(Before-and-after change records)
◇ ◇ ◇ ◇
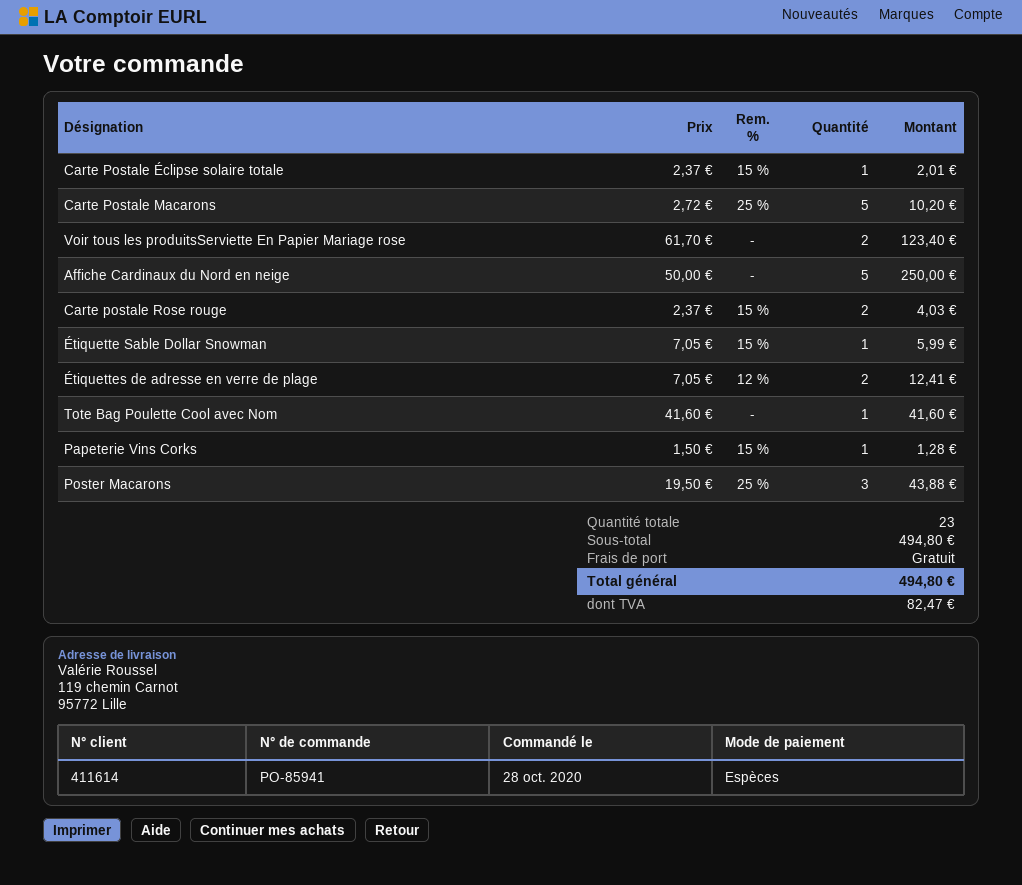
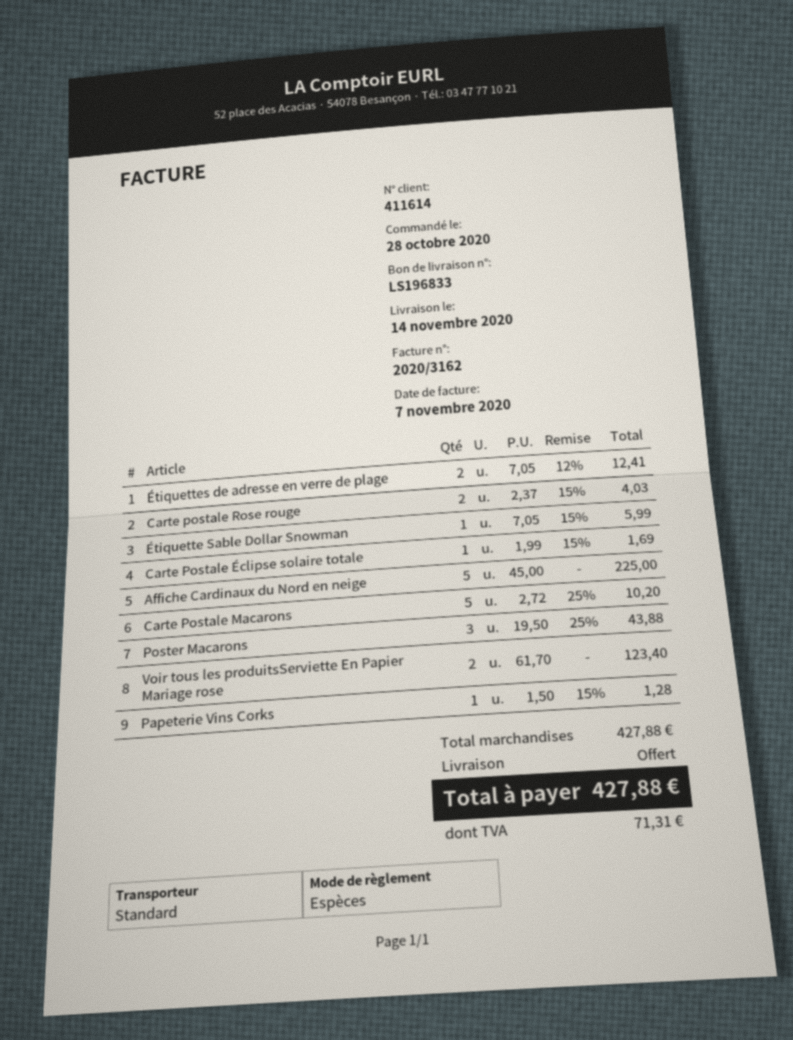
Carte Postale Éclipse solaire totale: 1 x 2.37 - 15% = 2.01 -> 1 x 1.99 - 15% = 1.69
Affiche Cardinaux du Nord en neige: 5 x 50.00 = 250.00 -> 5 x 45.00 = 225.00
Tote Bag Poulette Cool avec Nom: 1 x 41.60 = 41.60 -> none
subtotal: 494.80 -> 427.88
tax: 82.47 -> 71.31
total: 494.80 -> 427.88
◇ ◇ ◇ ◇
* [WORK INSTRUCTIONS]:
All lines from the one with "subtotal: 494.80 -> 427.88" through the end of the records need to be copied exactly, and no other lines.

* [WRITTEN ANSWER]:
subtotal: 494.80 -> 427.88
tax: 82.47 -> 71.31
total: 494.80 -> 427.88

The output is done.